━━━ Records for the exercise ━━━

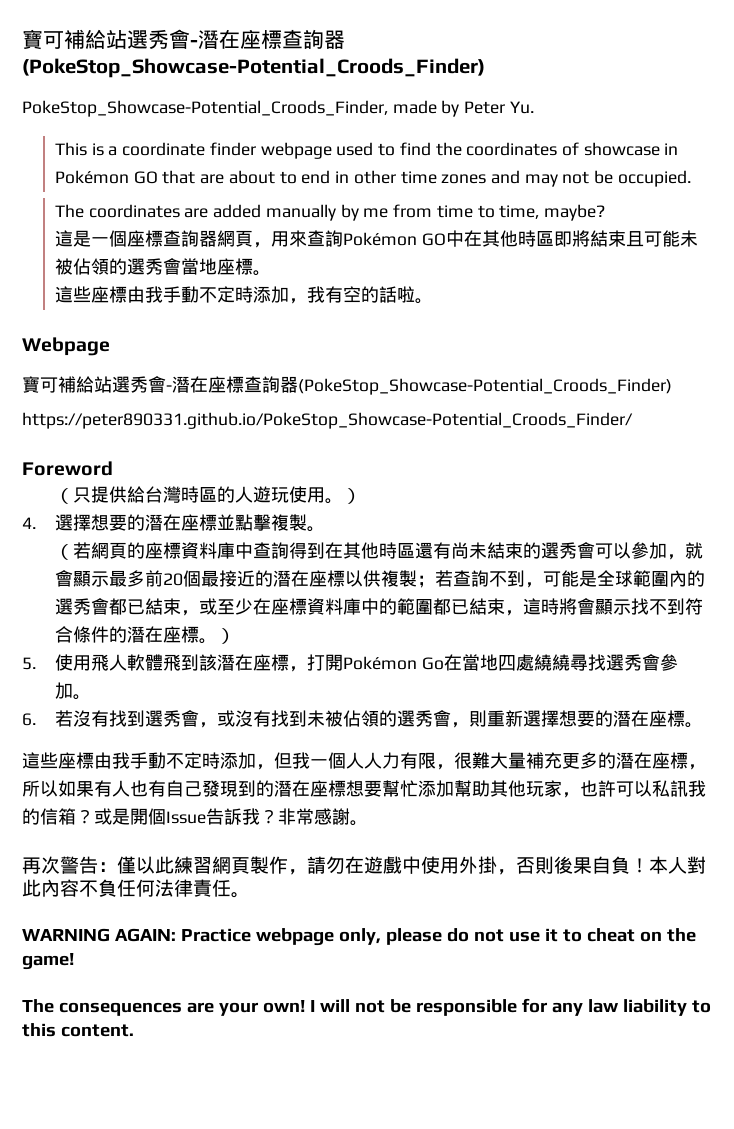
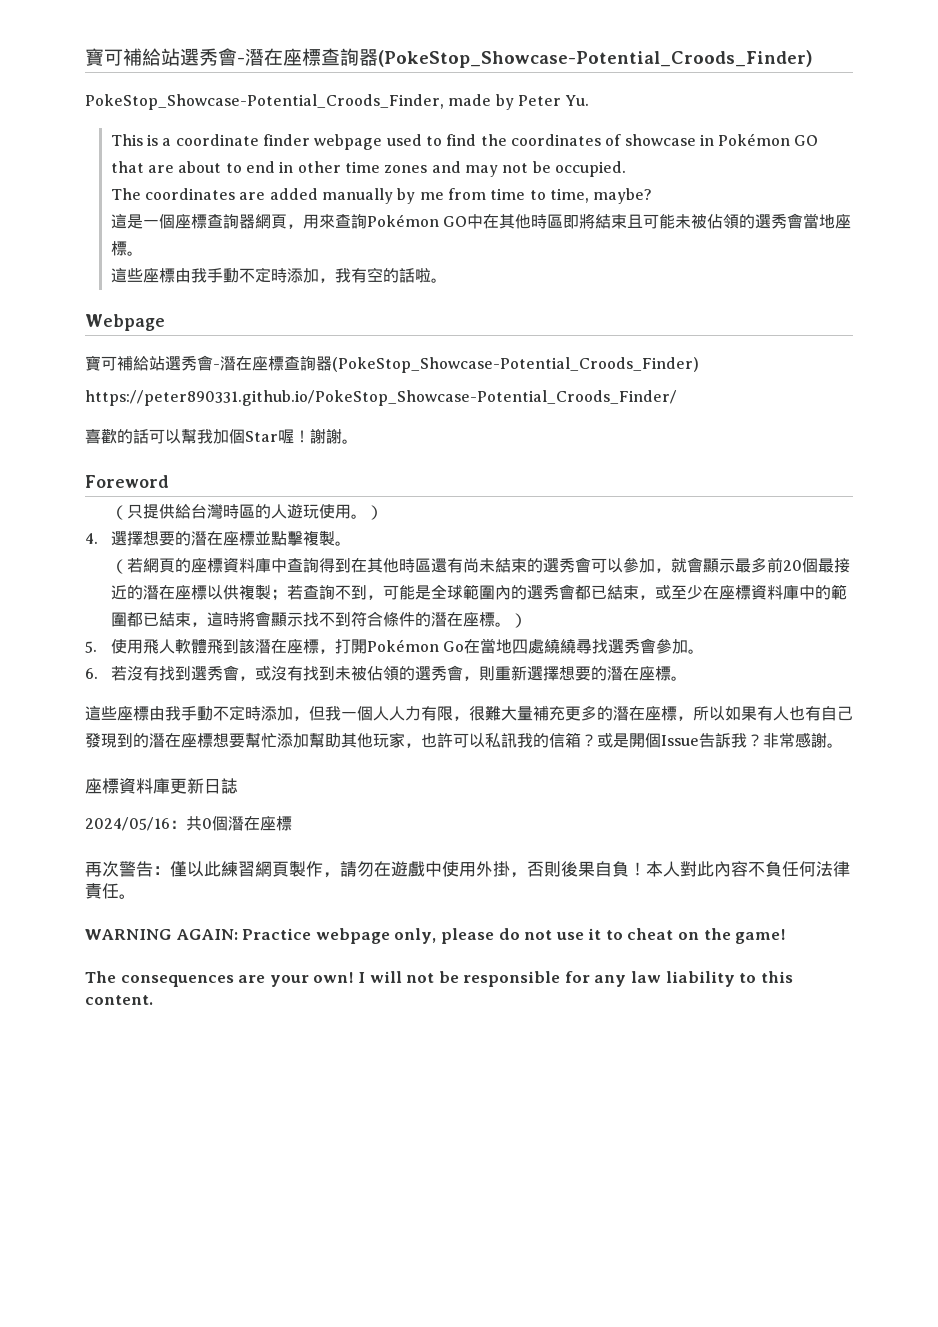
+ 喜歡的話可以幫我加個Star喔！謝謝。
+ 座標資料庫更新日誌
+ 2024/05/16：共0個潛在座標

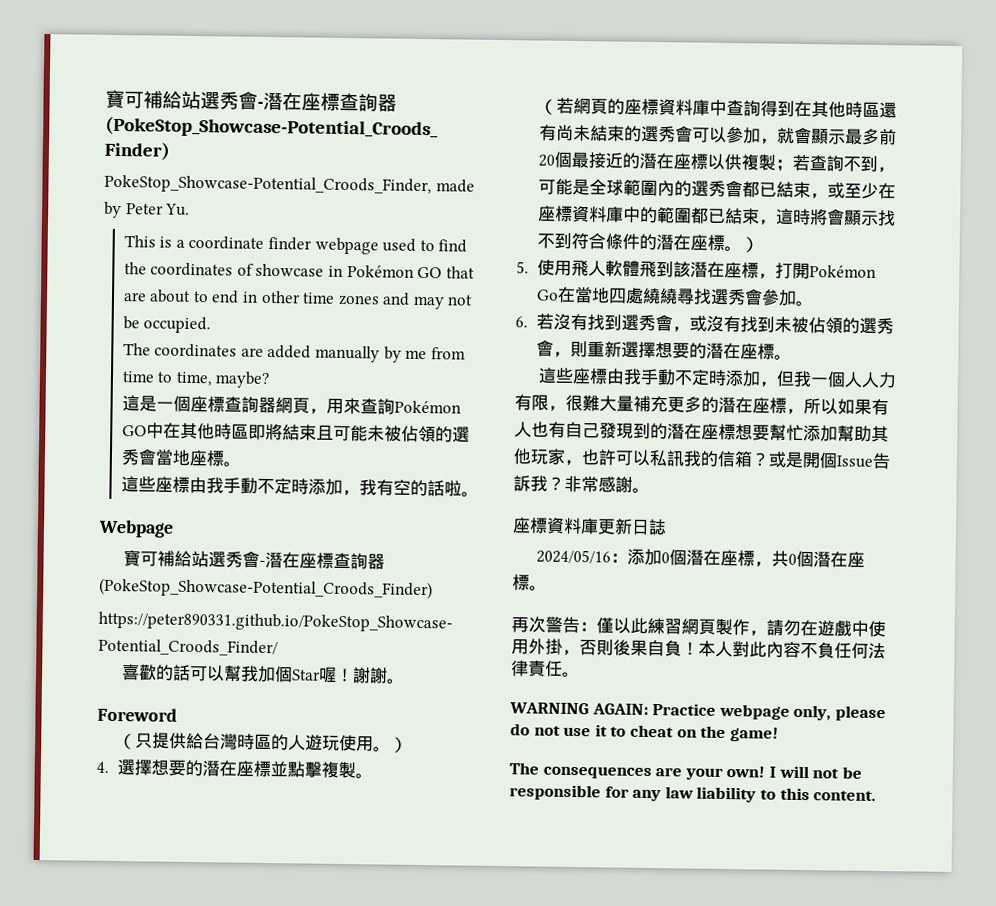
- 2024/05/16：共0個潛在座標
+ 2024/05/16：添加0個潛在座標，共0個潛在座標。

━━━

Assigned task: Write out the data in full and exactly as given, though without the images.

Answer to this exercise:
+ 喜歡的話可以幫我加個Star喔！謝謝。
+ 座標資料庫更新日誌
+ 2024/05/16：共0個潛在座標

- 2024/05/16：共0個潛在座標
+ 2024/05/16：添加0個潛在座標，共0個潛在座標。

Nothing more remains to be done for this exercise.